DESCRIPTION OF THE TASK — Would you please set down, word for word, the lines from the one with "font-size: 23px ->" through the final line of the data below, omitting any pictures?

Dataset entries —
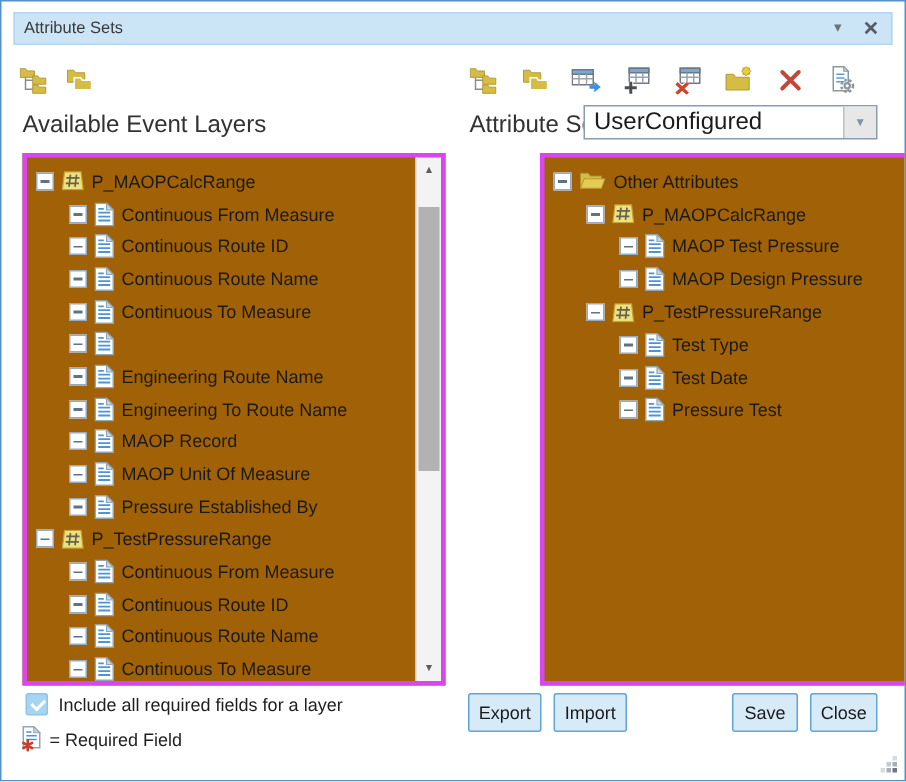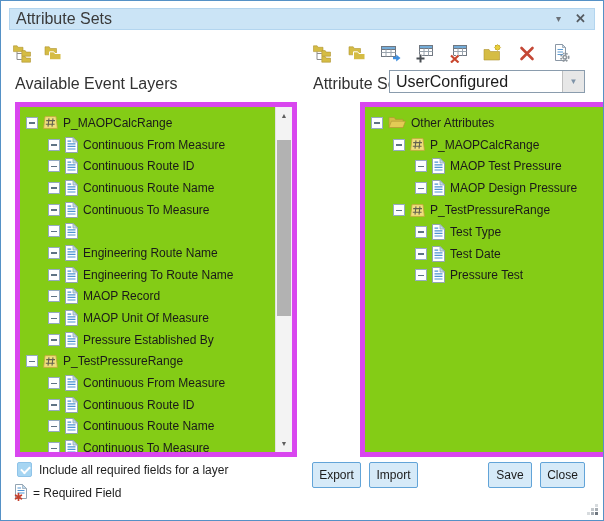"Attribute Sets" .title { font-size: 16px -> 11px }
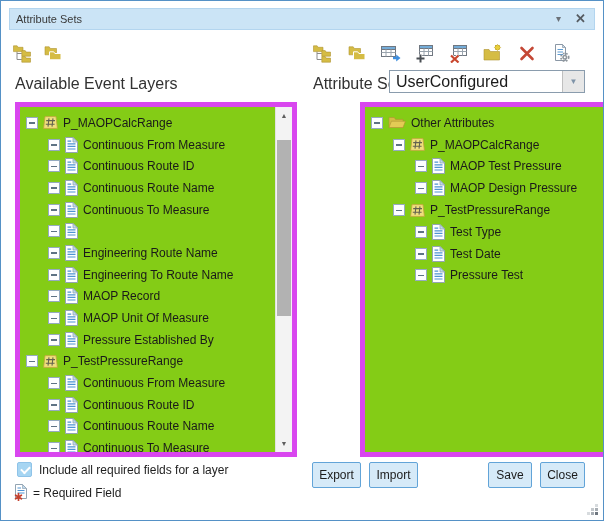"P_MAOPCalcRange" .panel { background: #84cc16 -> #a16207; border: 5px solid #d946ef -> 3px solid #d946ef }
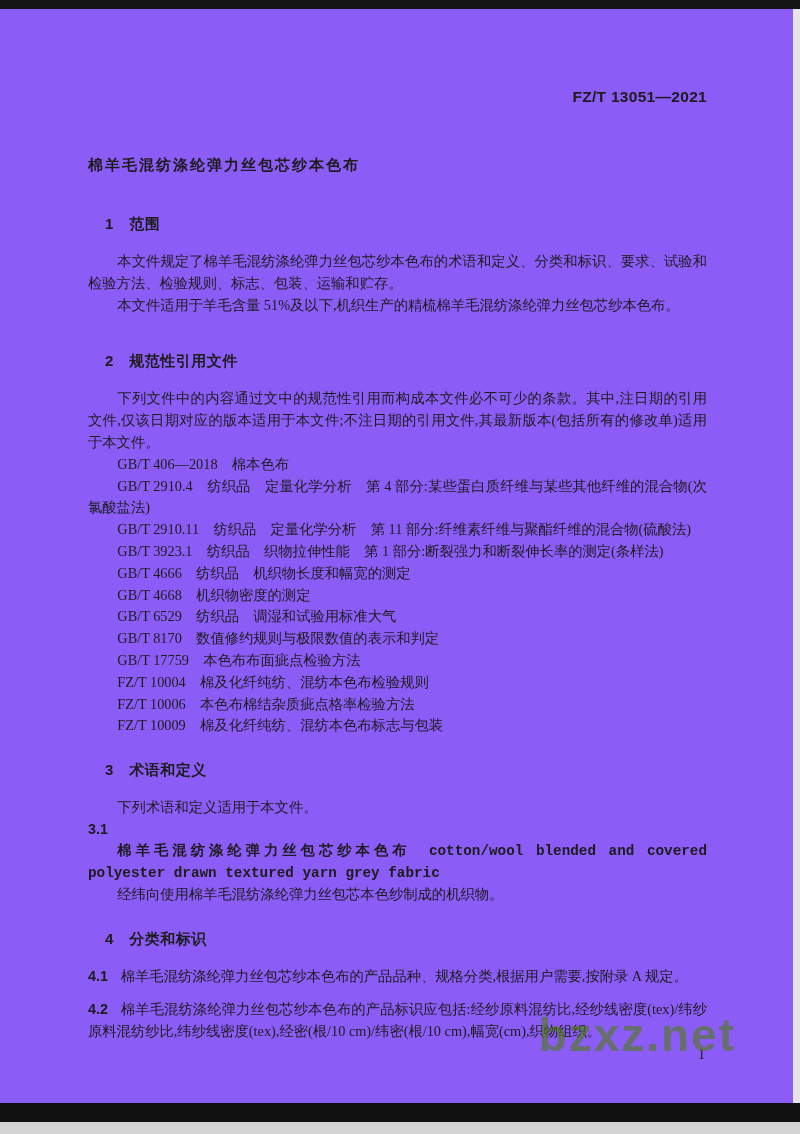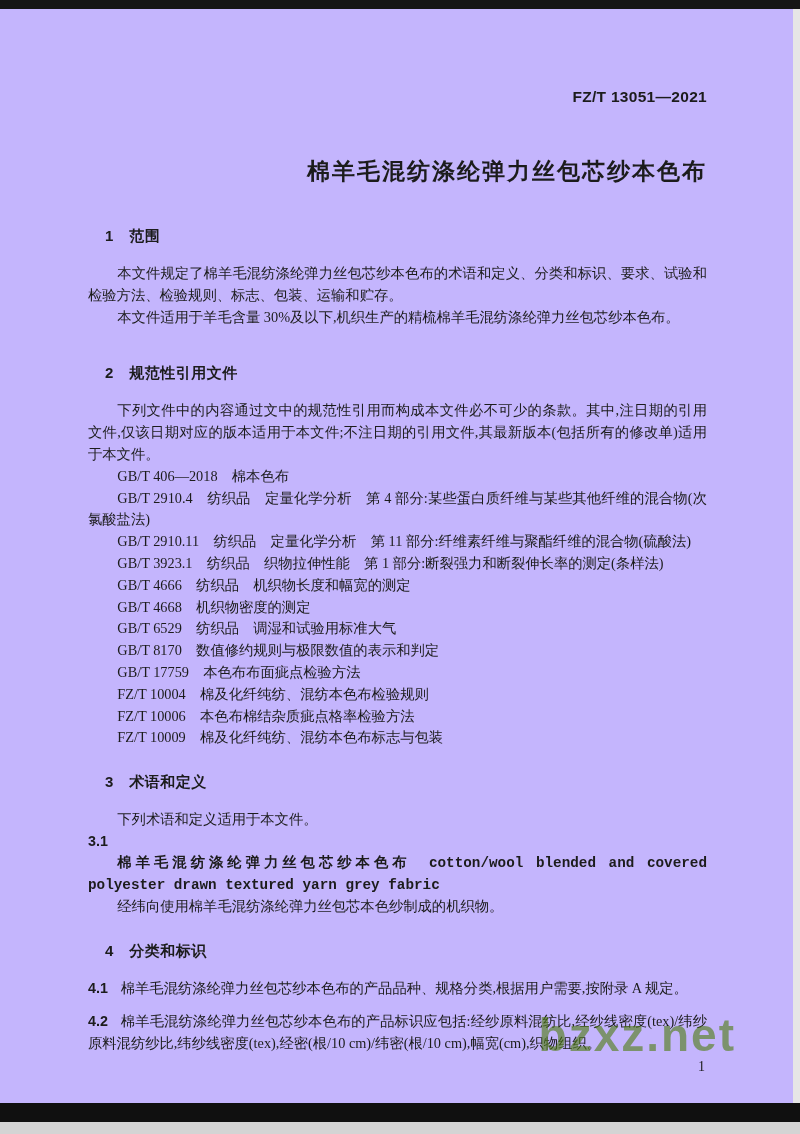"FZ/T 13051—2021" .page { background: #c4b5fd -> #8b5cf6 }
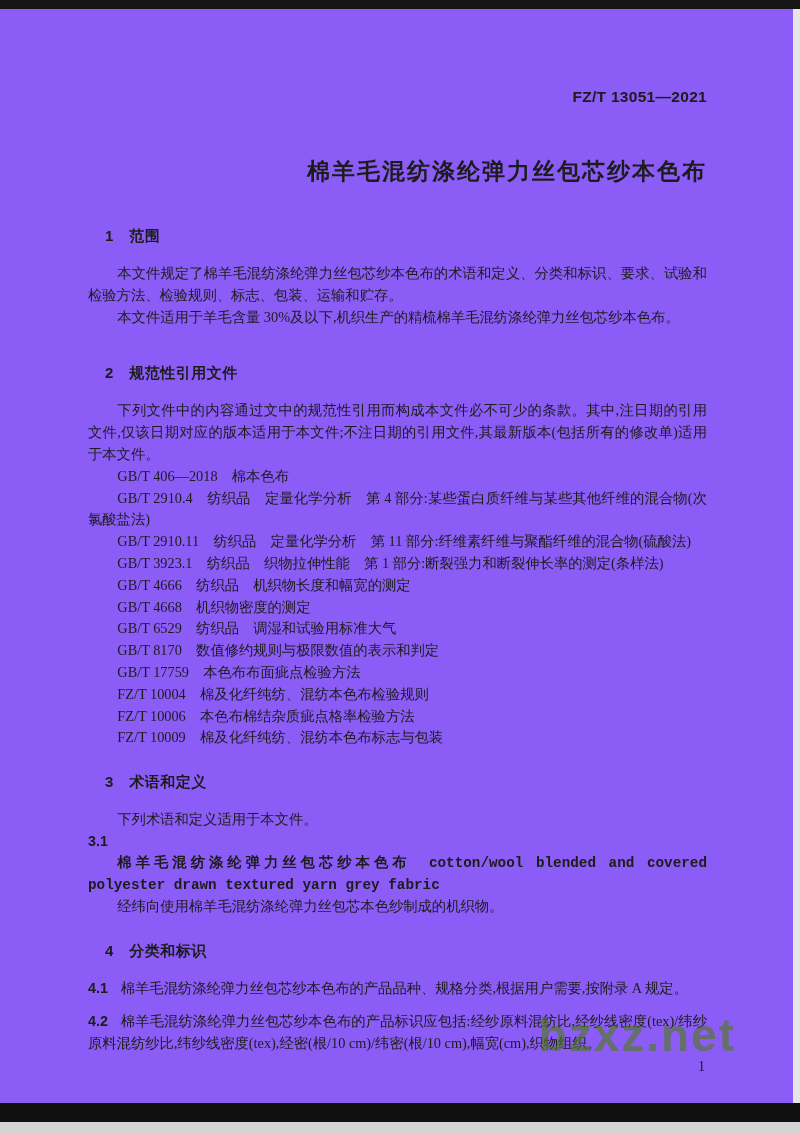"棉羊毛混纺涤纶弹力丝包芯纱本色布" .doc-title { font-size: 23px -> 15px; text-align: right -> left }
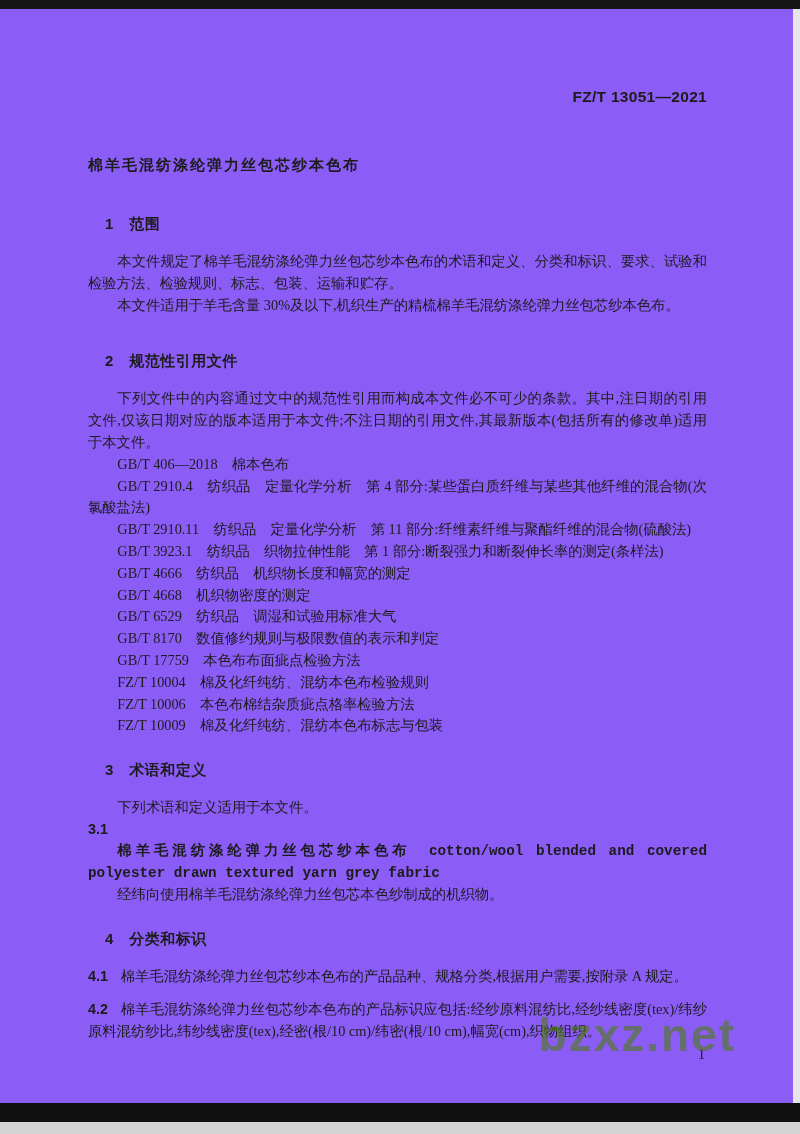"本文件适用于羊毛含量" p.para { text: 30% -> 51% }
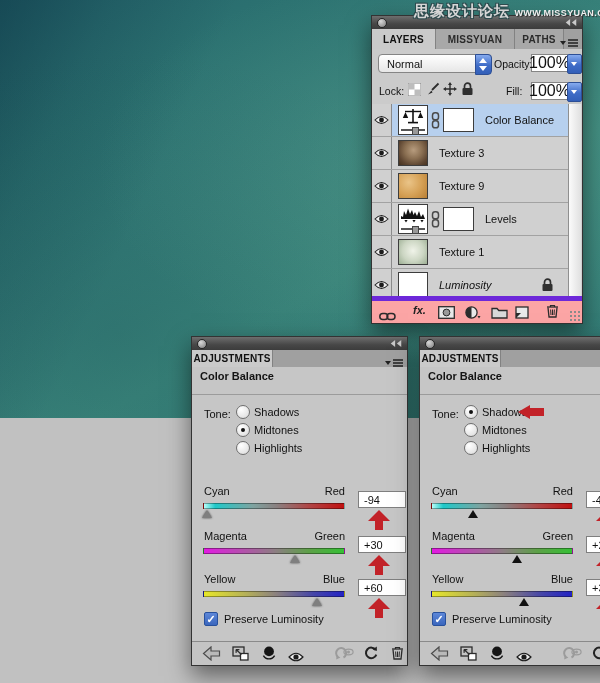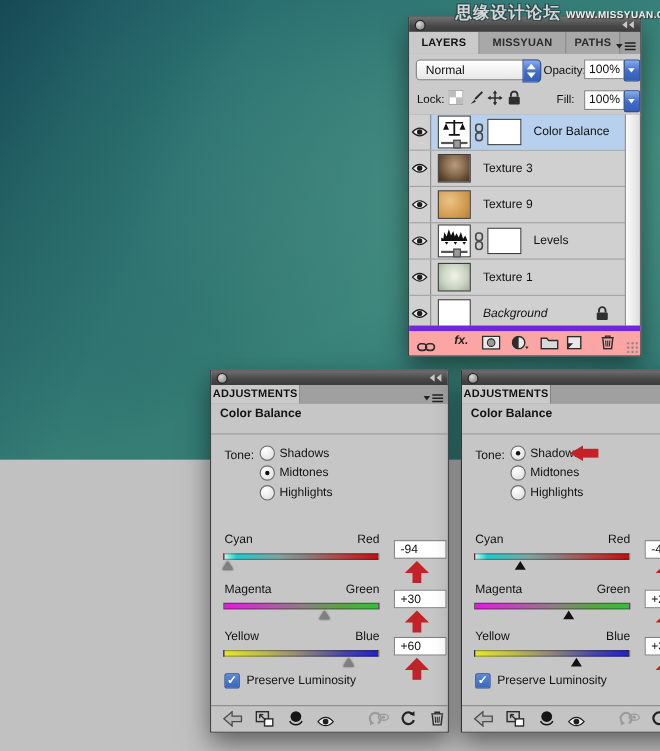"100%" .val-field { font-size: 11px -> 16px }
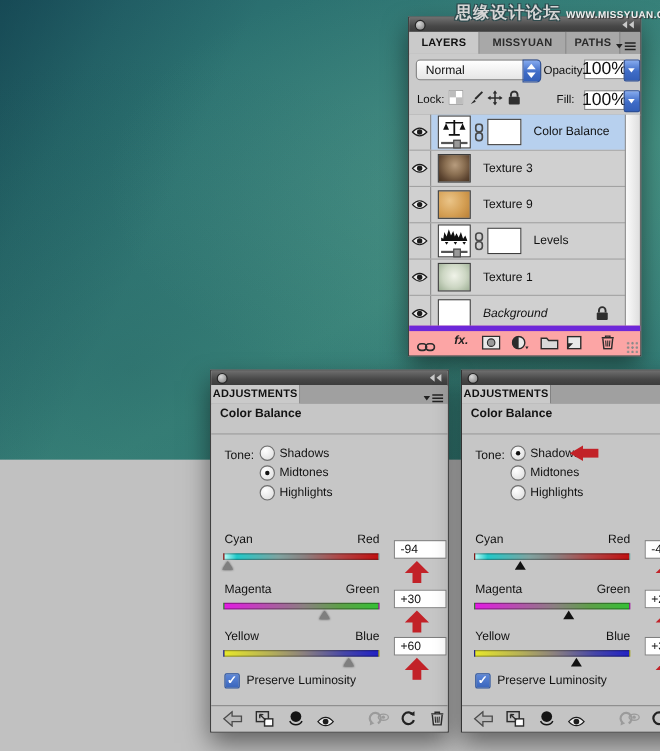"Background" span.lname { text: Background -> Luminosity }
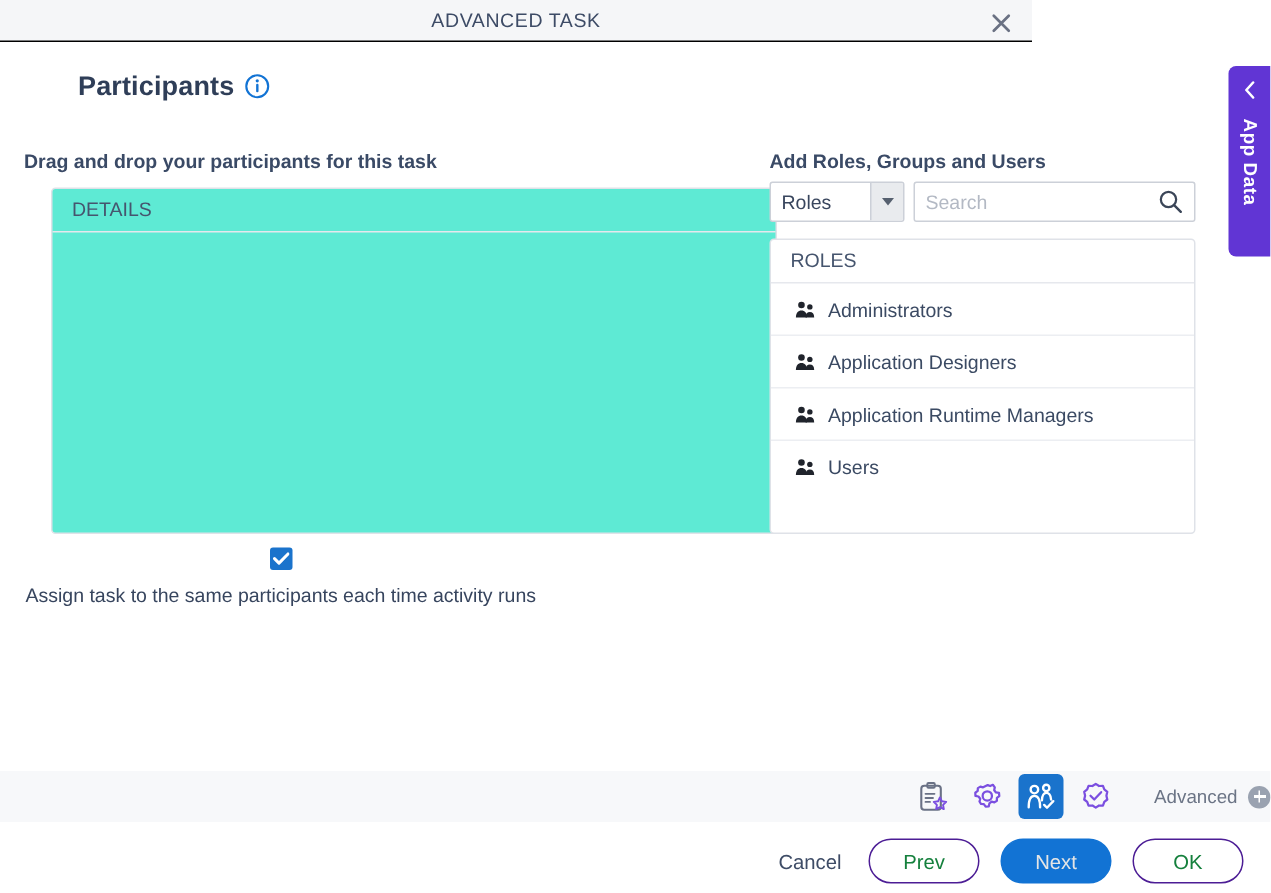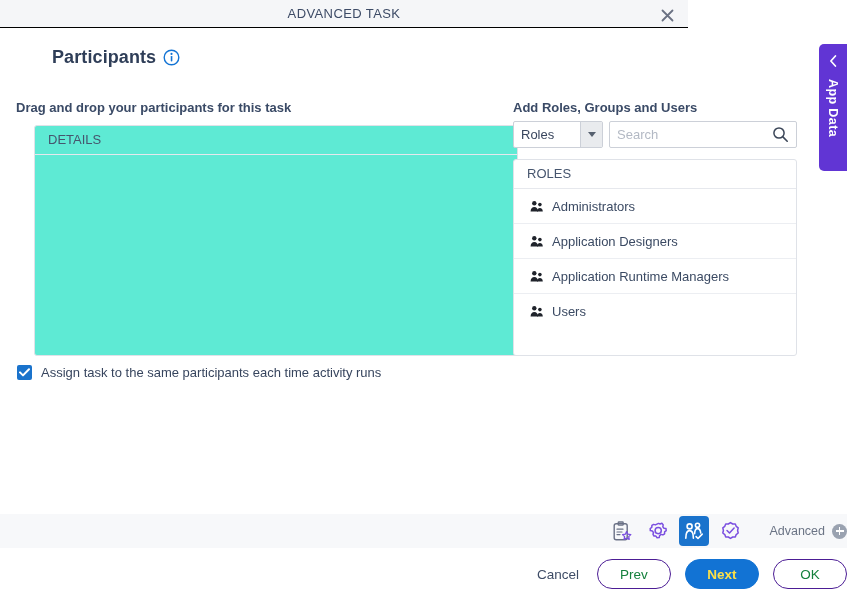"Assign task to the same" .checkbox-row { flex-direction: none -> column }
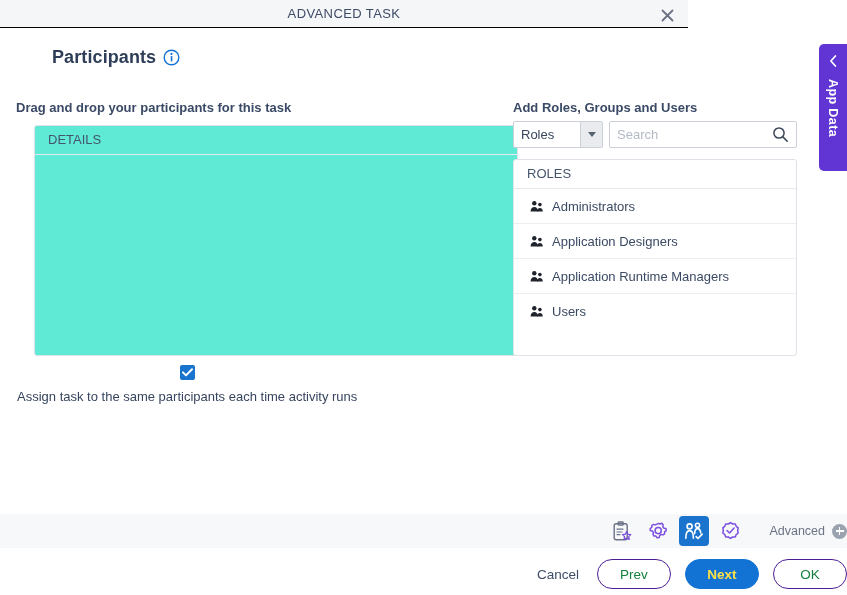"Cancel" .footer { padding-right: none -> 18px }
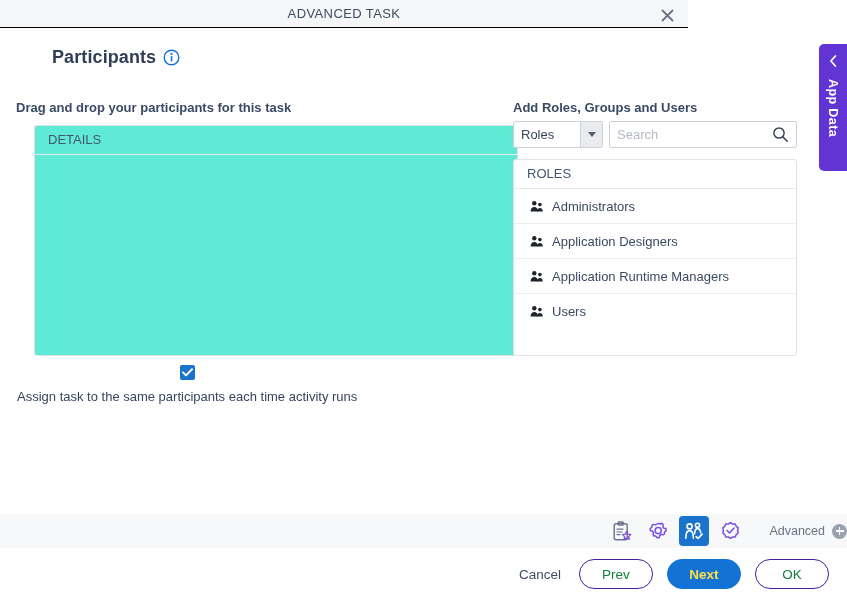"Next" .btn-primary { color: #fde047 -> #e5e5e5; font-weight: bold -> normal }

FINISHED TASK —
"棉羊毛混纺涤纶弹力丝包芯纱本色布" .doc-title { font-size: 23px -> 15px; text-align: right -> left }
"本文件适用于羊毛含量" p.para { text: 30% -> 51% }
"100%" .val-field { font-size: 11px -> 16px }
"Background" span.lname { text: Background -> Luminosity }
"Assign task to the same" .checkbox-row { flex-direction: none -> column }
"Cancel" .footer { padding-right: none -> 18px }
"Next" .btn-primary { color: #fde047 -> #e5e5e5; font-weight: bold -> normal }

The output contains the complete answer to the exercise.